Er schob die Unterlippe vor, ehe er den Kopf in den Nacken fallen liess. «Ich wusste das das zu Problemen führen wird...», mein Bruder gab merkwürdige Laute von sich, während er sich die Augen rieb, «Aber ja. Ich hab eine Freundin und ich hatte gute Gründe, dass ich niemandem von euch davon erzählt habe.»

Ich runzelte die Stirn. «Ist deine Freundin minderjährig?», hörte ich mich in panischer Stimme fragen.

Zu meinem Glück schüttelte Quirin den Kopf. «Magdalena ist gleich alt wie du», begann er stammelnd zu erzählen, «Wir kennen uns aber seitdem wir Kinder sind ... und ich habe das Gefühl, dass unsere Eltern dies nicht für gut verheissen würden.»

Verwirrt legte ich den Kopf schief. «Also kenne ich deine Freundin?»

«Unsere ganze Familie kennt Magdalena», schnalzte Quirin, was mich nur noch mehr verwirrte, «Magdalena war eines unserer Ferienkinder aus Deutschland.
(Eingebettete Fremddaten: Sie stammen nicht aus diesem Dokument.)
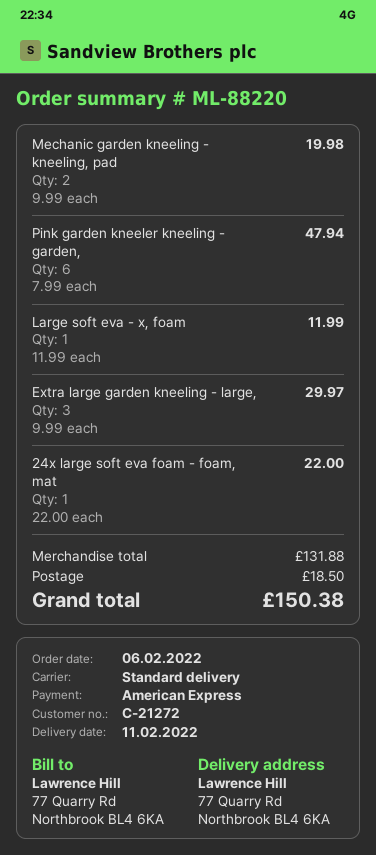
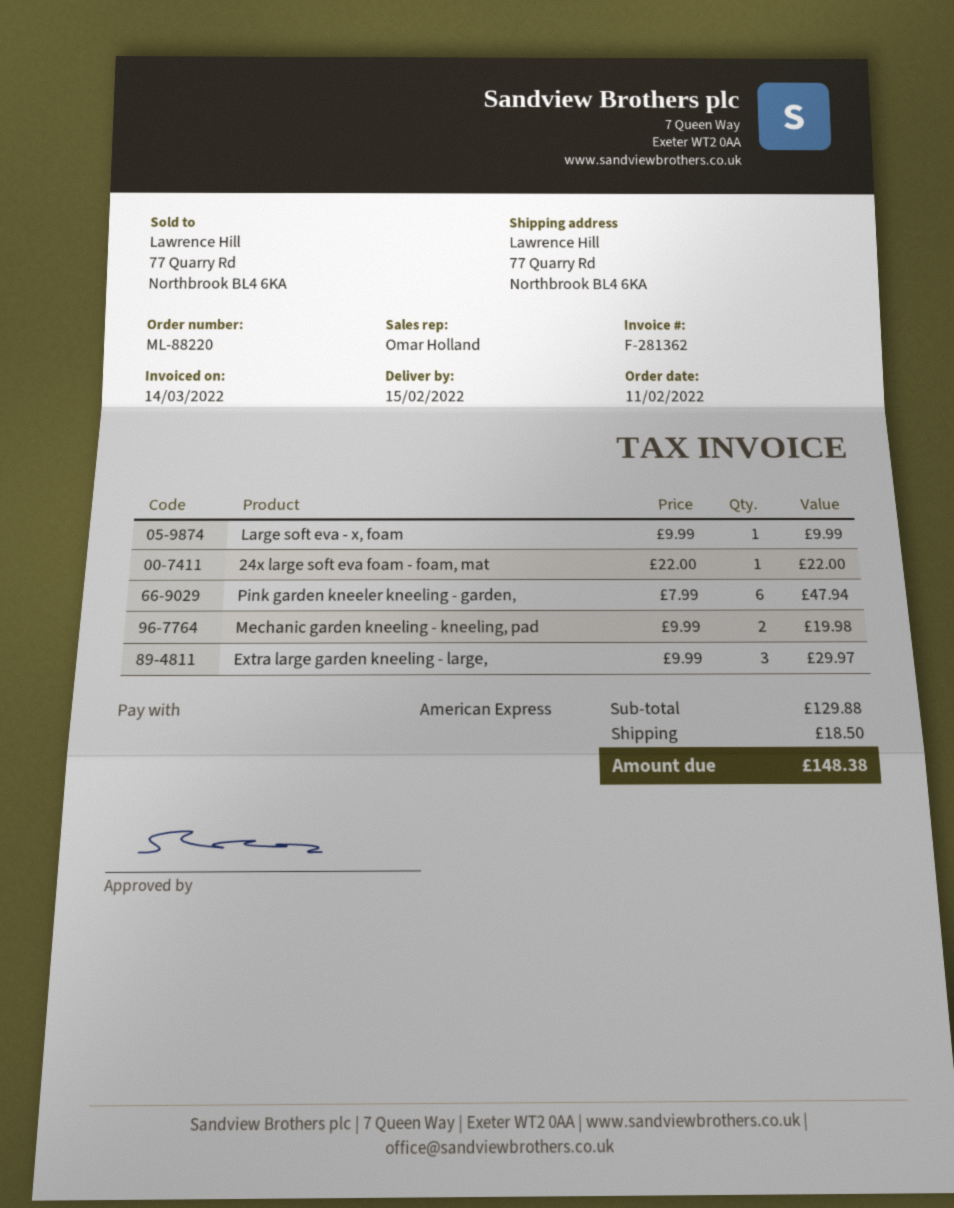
order date: 2022-02-06 -> 2022-02-11
delivery date: 2022-02-11 -> 2022-02-15
Large soft eva - x, foam: 1 x 11.99 = 11.99 -> 1 x 9.99 = 9.99
subtotal: 131.88 -> 129.88
total: 150.38 -> 148.38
Erinnerst du dich noch?»

Nun war ich derjenige, der mit den Schultern zuckte. Wir hatten mehrere Gastkinder aus Deutschland die uns während unserer Schulferien auf dem Hof besuchten. Und selbst heute beherbergte der Hof unserer Eltern noch immer welche.
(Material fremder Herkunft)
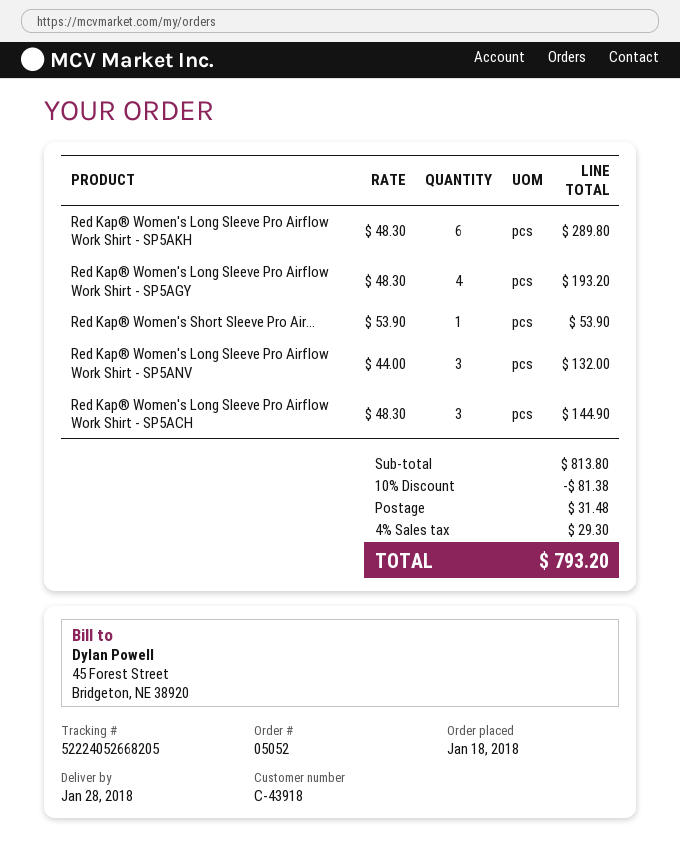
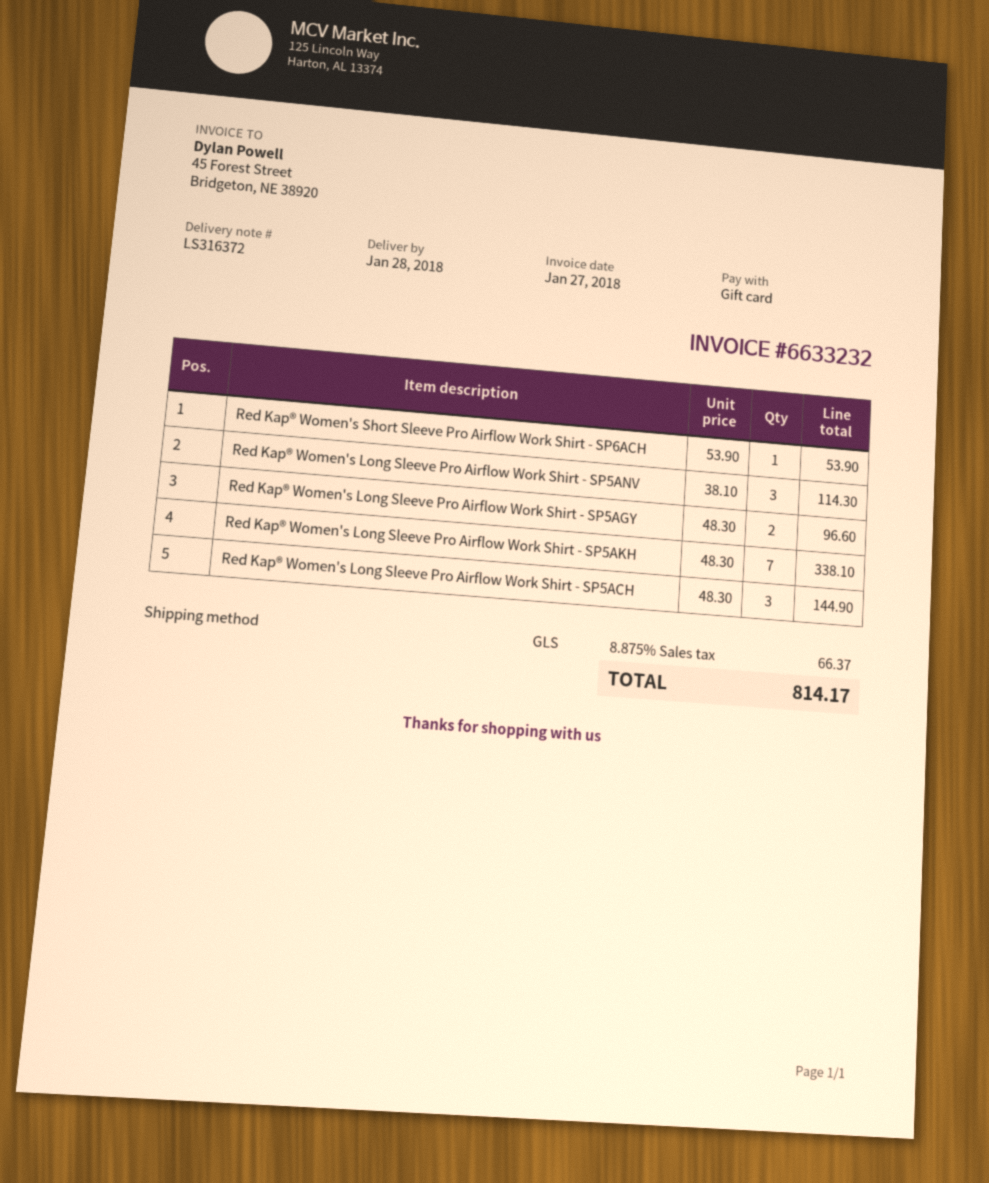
Red Kap® Women's Long Sleeve Pro Airflow Work Shirt - SP5AKH: 6 x 48.30 = 289.80 -> 7 x 48.30 = 338.10
Red Kap® Women's Long Sleeve Pro Airflow Work Shirt - SP5AGY: 4 x 48.30 = 193.20 -> 2 x 48.30 = 96.60
Red Kap® Women's Long Sleeve Pro Airflow Work Shirt - SP5ANV: 3 x 44.00 = 132.00 -> 3 x 38.10 = 114.30
discount: 10% = 81.38 -> none
shipping: 31.48 -> none
tax: 4% = 29.30 -> 8.875% = 66.37
total: 793.20 -> 814.17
«Wir haben uns irgendwann als wir noch Teenager waren angefangen Briefe zu schreiben», erklärte Quirin. Er hatte seinen Ellbogen auf der Sofalehne und seinen Kopf an seiner Faust abgestützt, «Und mit dem Alter sind wir irgendwann auf Social Media umgestiegen und haben angefangen miteinander zu flirten. Vor knapp zwei Jahren hab ich sie bei ihr zuhause besucht und wir sind seitdem an mehr oder weniger zusammen.»